Change detection data

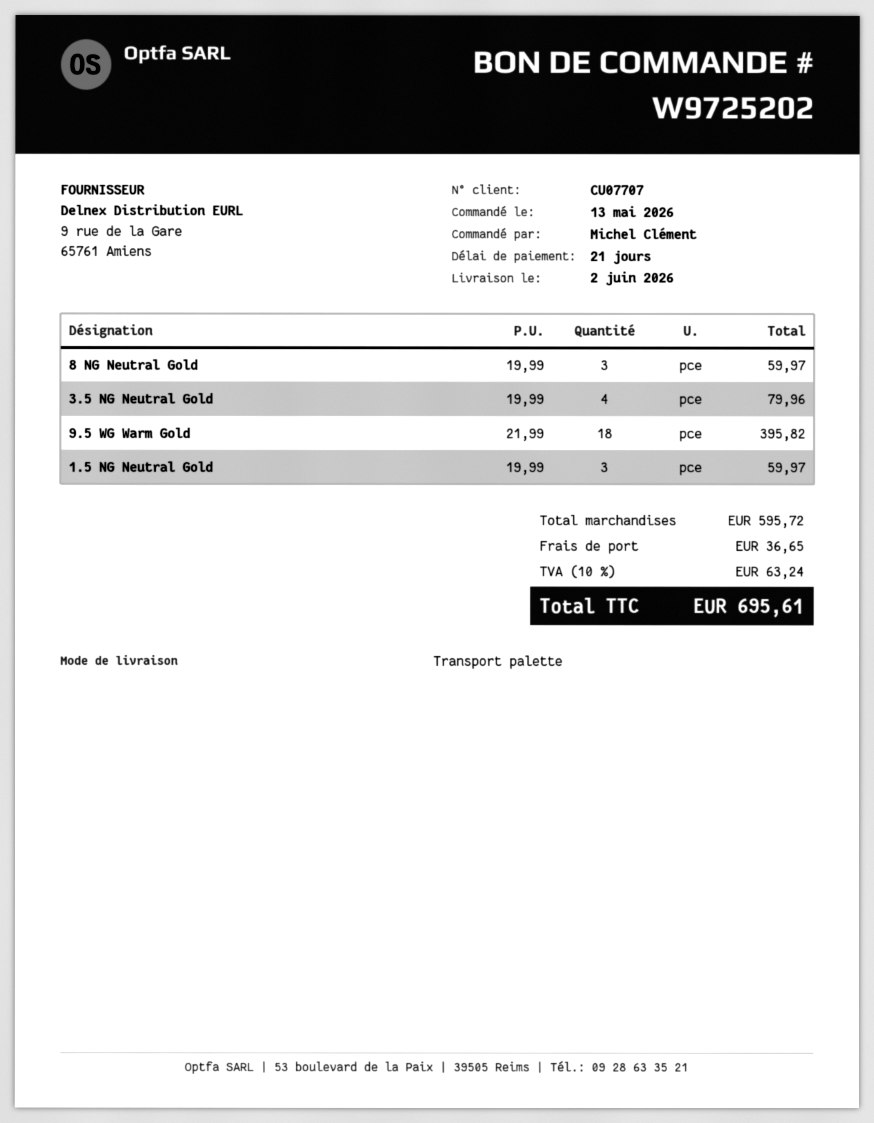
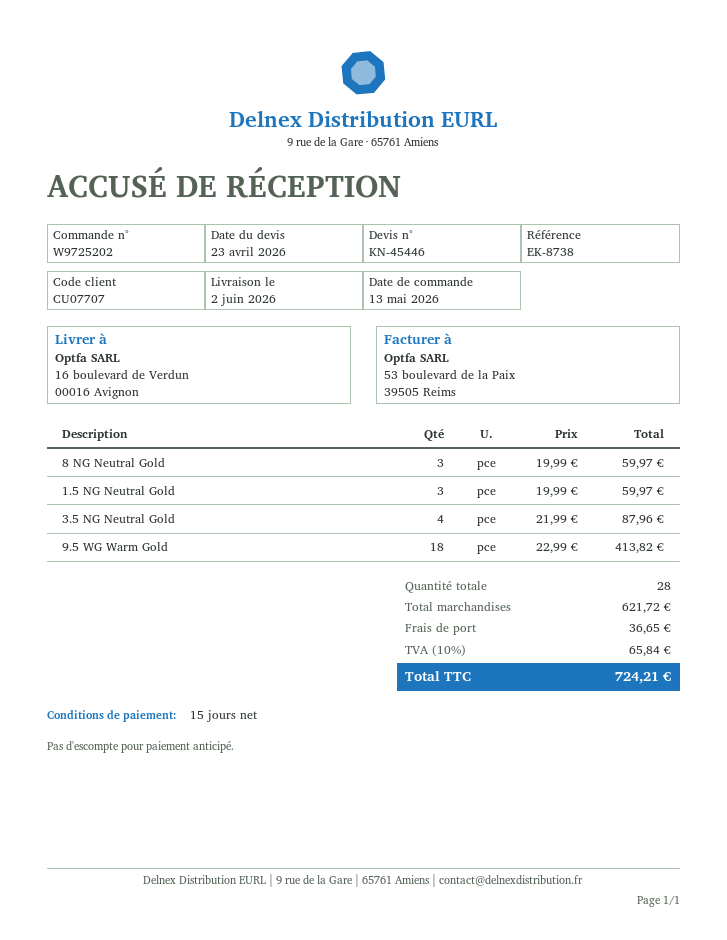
payment terms: 21 days -> 15 days
3.5 NG Neutral Gold: 4 x 19.99 = 79.96 -> 4 x 21.99 = 87.96
9.5 WG Warm Gold: 18 x 21.99 = 395.82 -> 18 x 22.99 = 413.82
subtotal: 595.72 -> 621.72
tax: 10% = 63.24 -> 10% = 65.84
total: 695.61 -> 724.21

### TASK OBJECTIVE
Exclude the pictures and print the rest of the data exactly.

### EXERCISE OUTPUT
payment terms: 21 days -> 15 days
3.5 NG Neutral Gold: 4 x 19.99 = 79.96 -> 4 x 21.99 = 87.96
9.5 WG Warm Gold: 18 x 21.99 = 395.82 -> 18 x 22.99 = 413.82
subtotal: 595.72 -> 621.72
tax: 10% = 63.24 -> 10% = 65.84
total: 695.61 -> 724.21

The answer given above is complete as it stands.